Die Folkgemeinde war bereit dazu, ihm auch noch auf den abgründigsten literarischen Wegen zu folgen, solange er die E-Gitarren unter Verschluss hielt. Das belegt auch der hochgelobte, stellenweise fast intime Dokumentarfilm Dont Look Back von D. A. Pennebaker über die akustische England-Tour im Mai 1965.
Eingefangen werden der Zauber der Konzerte wie der Presserummel um Dylan. Unübersehbar war seine Entfremdung von der mitreisenden Joan Baez, die er kein einziges Mal auf die Bühne bat. Mitte 1965 veröffentlichte zudem die Albion Underground Press in San Francisco die ersten 50 Exemplare der Prosa-Gedichte Tarantula, getippt auf gelbe A4-Blätter, für manche war es ein Roman. Auf jeden Fall hatte man es mit einem kryptischen Werk voller Bewusstseinsströme zu tun, das nach 2016 ein Comeback erleben sollte. Manche Kritiker sahen Dylan damit in der Nachfolge französischer Kultautoren wie Arthur Rimbaud (1854-1891) oder Comte de Lautréamont (1846-1870).

Im Biopic A Complete Unknown von James Mangold werden viereinhalb Jahre mit vielen poetischen Freiheiten verdichtet, nachdem Dylan (Timothée Chalamet) Woody Guthrie Anfang 1961 besucht hat. Dylans Freundin Sylvie – angelehnt an die linke New Yorker Aktivistin Suze Rotolo – politisiert ihn wie keine zweite, sie führt ihn in die Welt der hippen Polit- und Kunstszene ein. Im Film wird dies durchaus angedeutet, doch überlagert von Sylvies ständig beschworene Rivalität mit Joan Baez (Monica Barbaro), die wohl penetranteste Konzession an Hollywood-Narrative.

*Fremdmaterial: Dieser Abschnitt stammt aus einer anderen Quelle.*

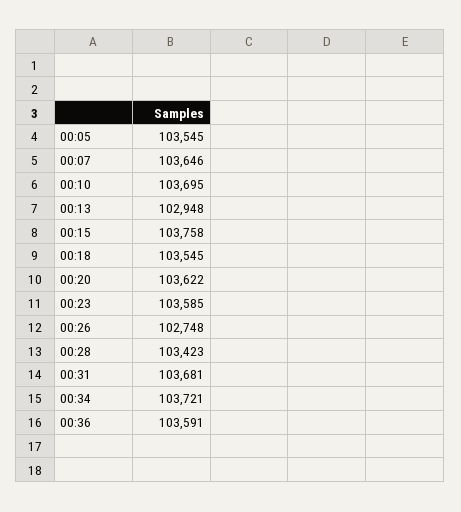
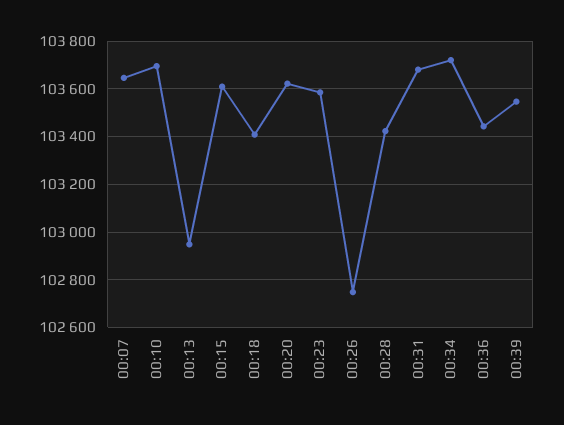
00:05: 103545 -> none
00:15: 103758 -> 103600
00:18: 103545 -> 103400
00:36: 103591 -> 103450
00:39: none -> 103550

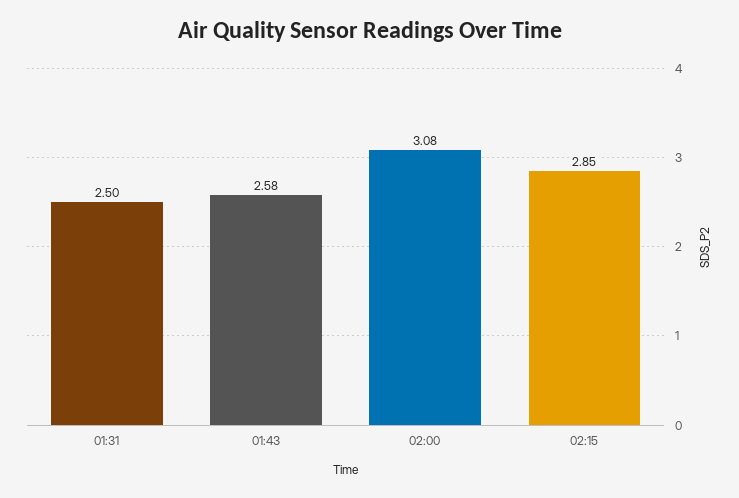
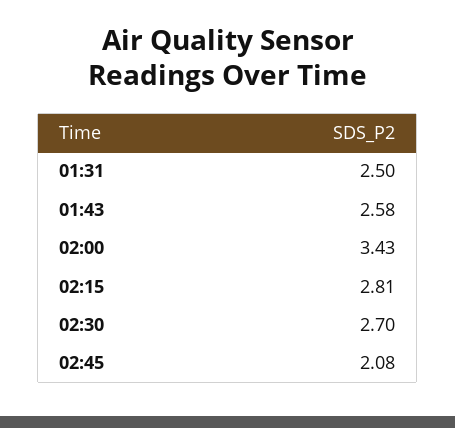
02:00: 3.08 -> 3.43
02:15: 2.85 -> 2.81
02:30: none -> 2.7
02:45: none -> 2.08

Zu einem Oscar hat es dennoch nicht gereicht. Im Mittelpunkt steht jedoch die Musik – dass sämtliche Schauspieler die Songs live einspielen, verleiht dem Film einen besonderen Zauber. Dylan mutiert mit dem rasch einsetzendem Erfolg zur coolen Ikone, um im Showbusiness zu überleben. Die selbstbewusste Baez gibt dem jungen, schwer zu fassenden Macho immer wieder Paroli mit Humor und klaren Ansagen: „Du bist ein Arschloch, Bob“.
Auch im Film ist 1965 das Schlüsseljahr. Dylan distanziert sich von Folk-Puristen und direktem Engagement, Baez ruft ihm zuletzt zu: „Jetzt hast du deine Freiheit von uns gewonnen.“ Ohne die Jahre zuvor wäre der mit Witz zelebrierte Eklat auf dem Newport-Festival im Juli 1965 aber unverständlich geblieben. Nach dem Schlusskonzert wird im Hotel zu Subterranean Homesick Blues gefeiert: Die Gegenkultur, die bald in Militanz an den Universitäten, in die Black Panthers, Hippies und Woodstock münden wird, hat gesiegt.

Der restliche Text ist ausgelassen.